(Screenshot and code edit data)
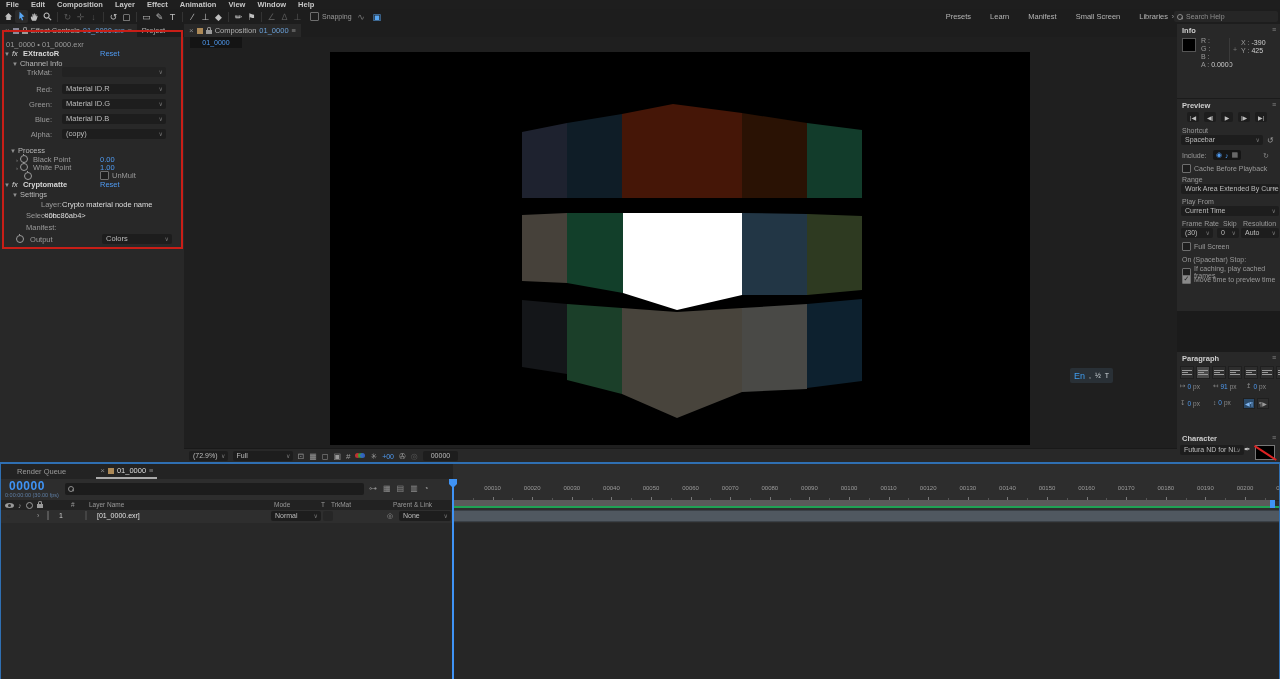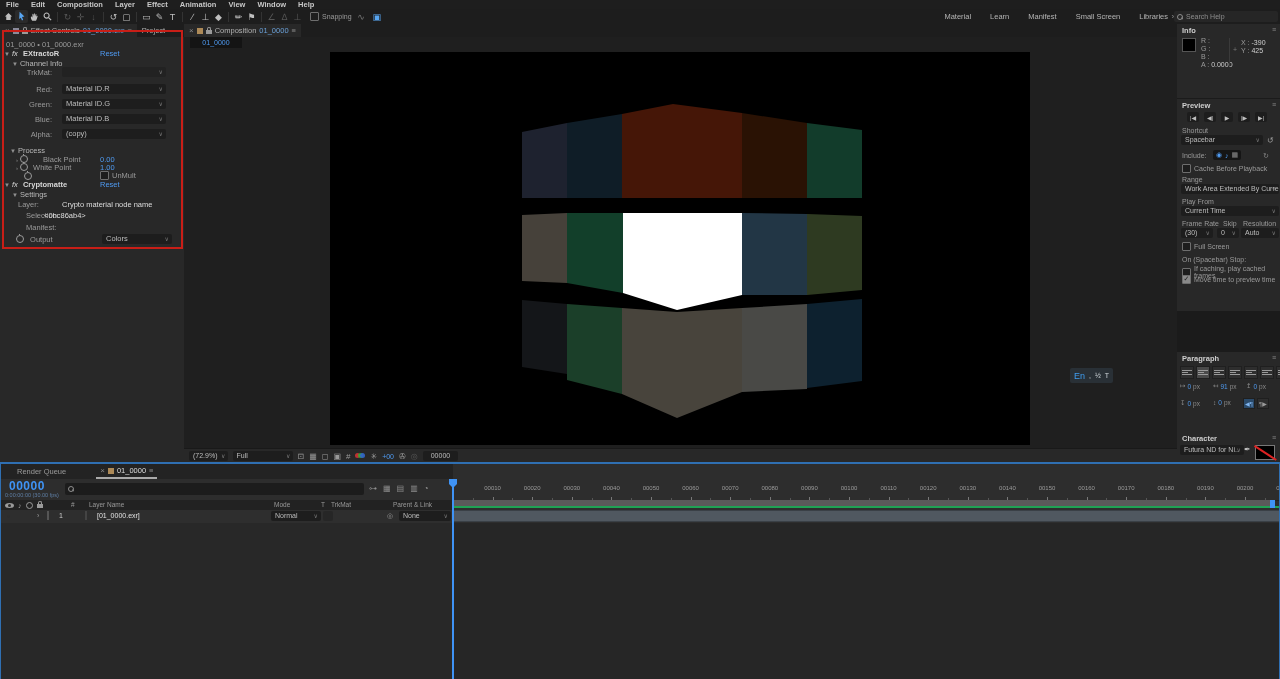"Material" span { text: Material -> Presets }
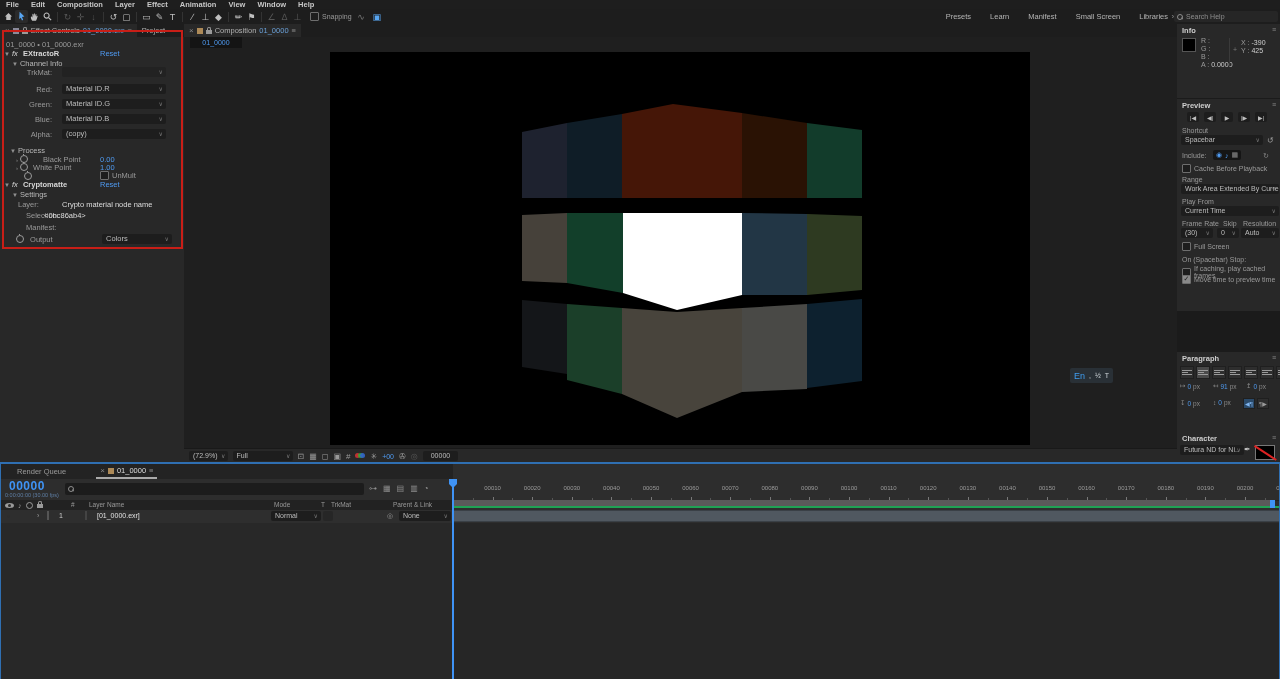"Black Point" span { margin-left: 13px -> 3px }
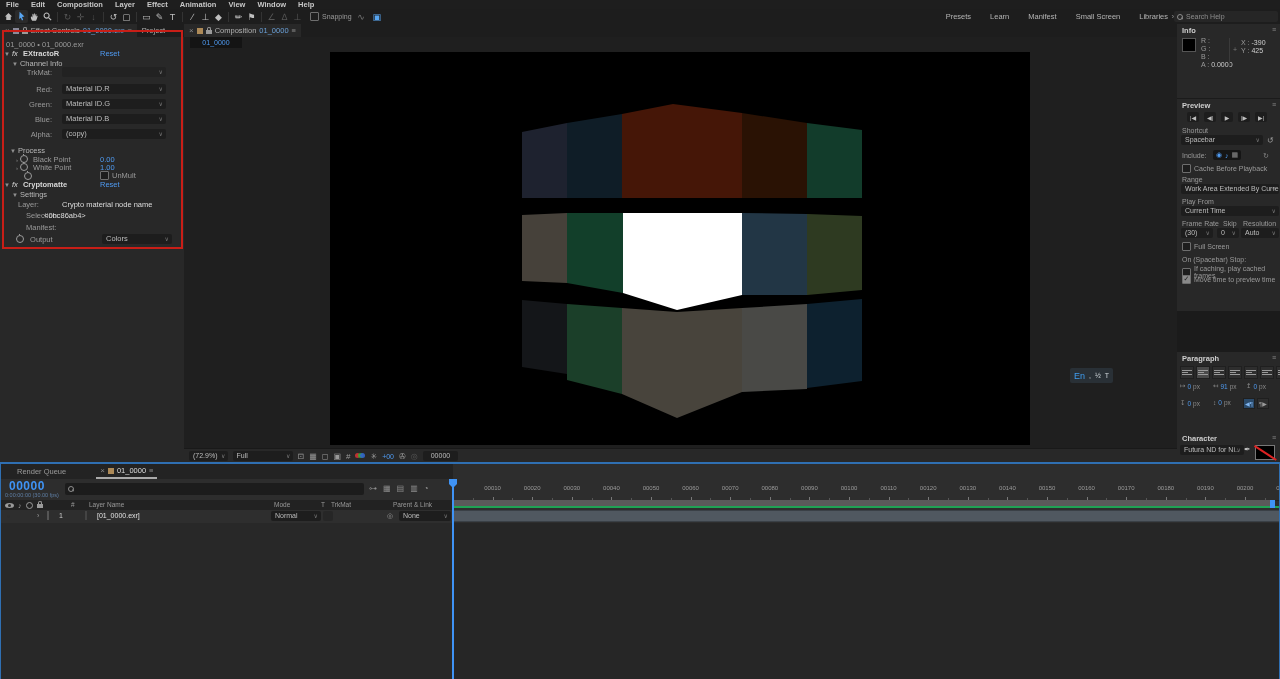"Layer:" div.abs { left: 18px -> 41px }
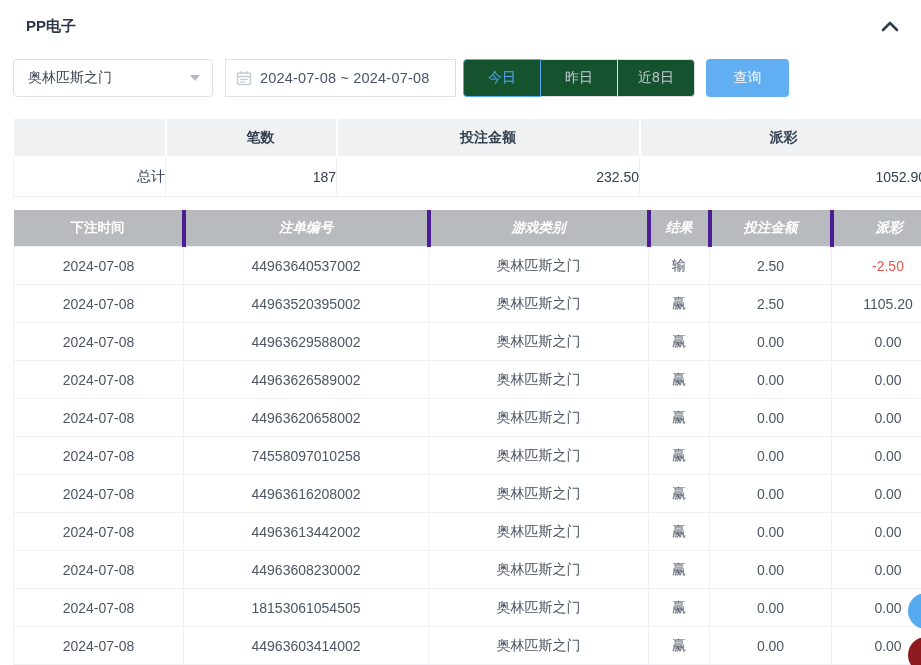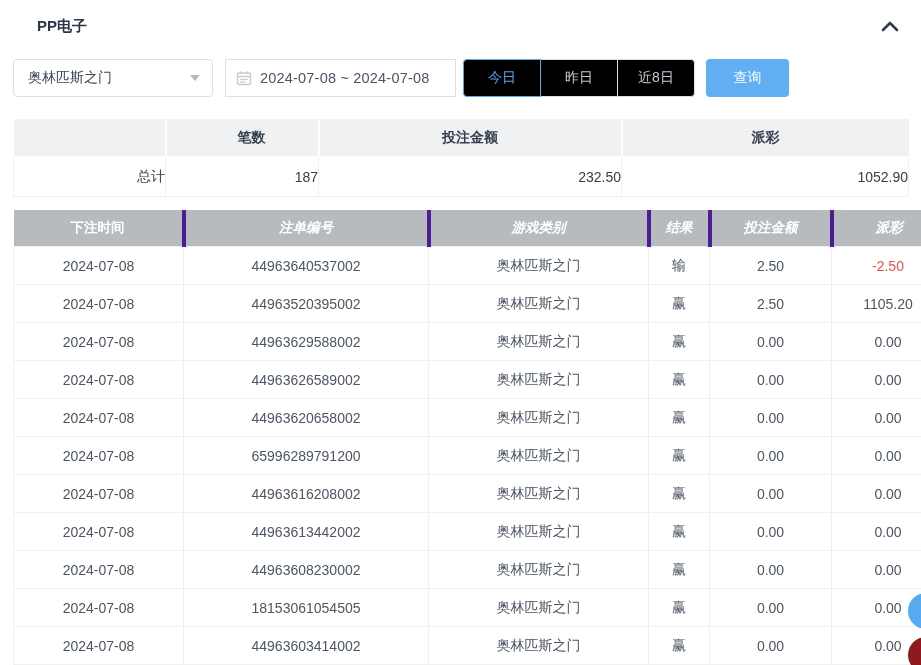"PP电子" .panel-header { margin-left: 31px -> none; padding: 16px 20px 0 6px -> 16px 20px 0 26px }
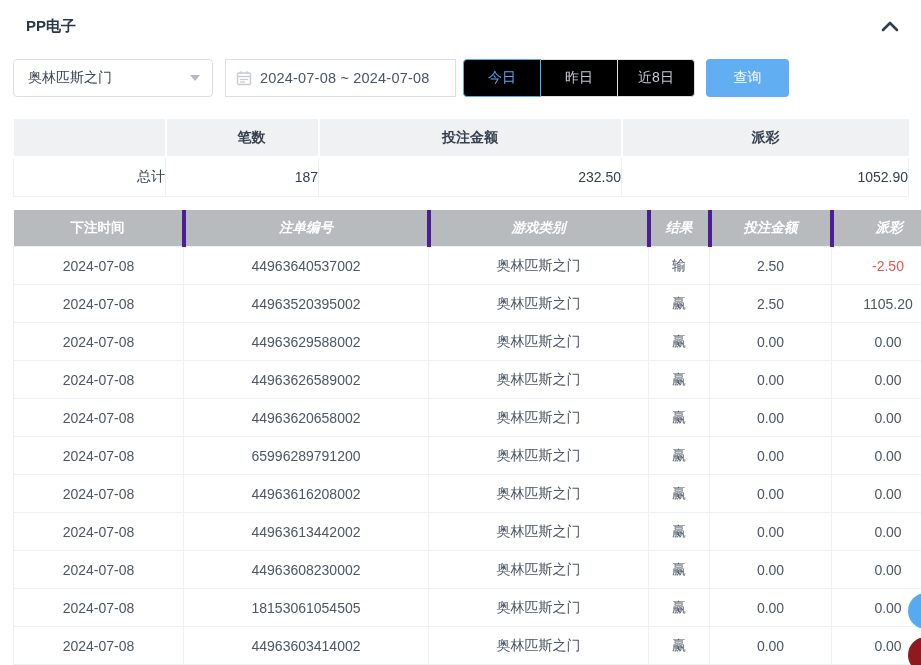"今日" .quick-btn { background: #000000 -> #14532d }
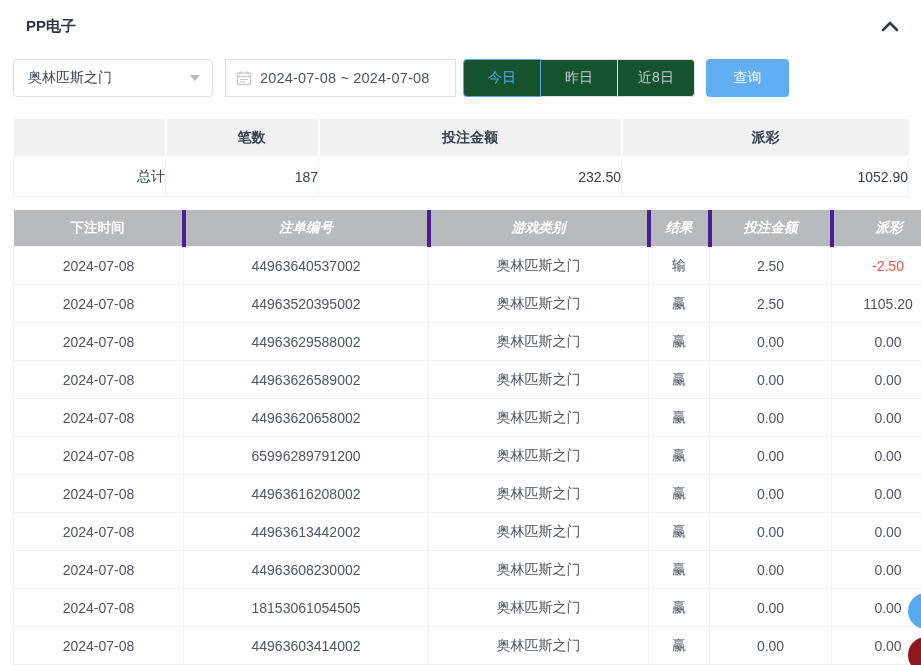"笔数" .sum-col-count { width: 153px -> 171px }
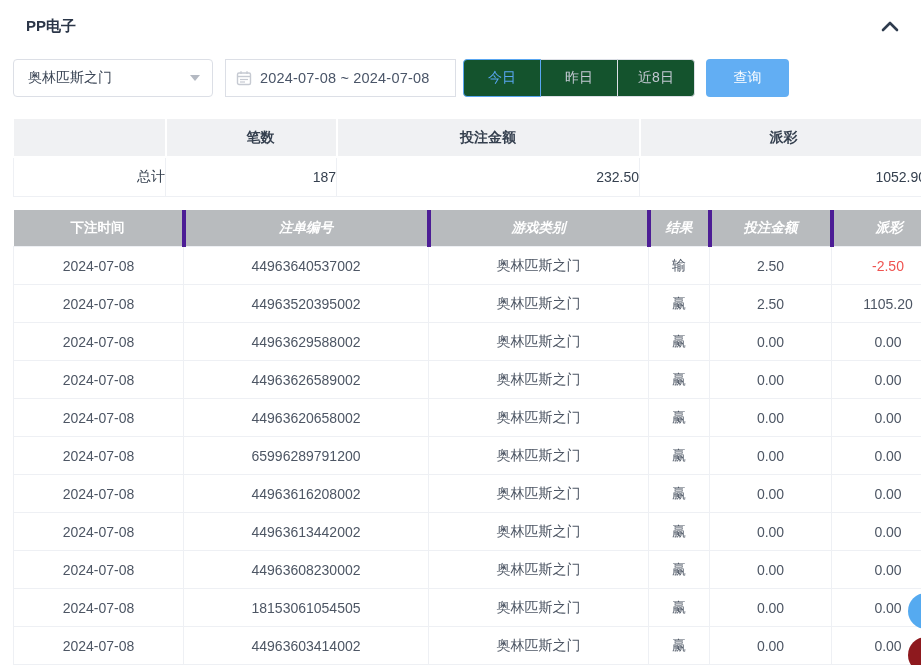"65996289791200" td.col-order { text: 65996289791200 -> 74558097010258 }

**Required action:** What you return should match the records above word for word, minus the pictures.

**Task result:**
"Material" span { text: Material -> Presets }
"Black Point" span { margin-left: 13px -> 3px }
"Layer:" div.abs { left: 18px -> 41px }
"PP电子" .panel-header { margin-left: 31px -> none; padding: 16px 20px 0 6px -> 16px 20px 0 26px }
"今日" .quick-btn { background: #000000 -> #14532d }
"笔数" .sum-col-count { width: 153px -> 171px }
"65996289791200" td.col-order { text: 65996289791200 -> 74558097010258 }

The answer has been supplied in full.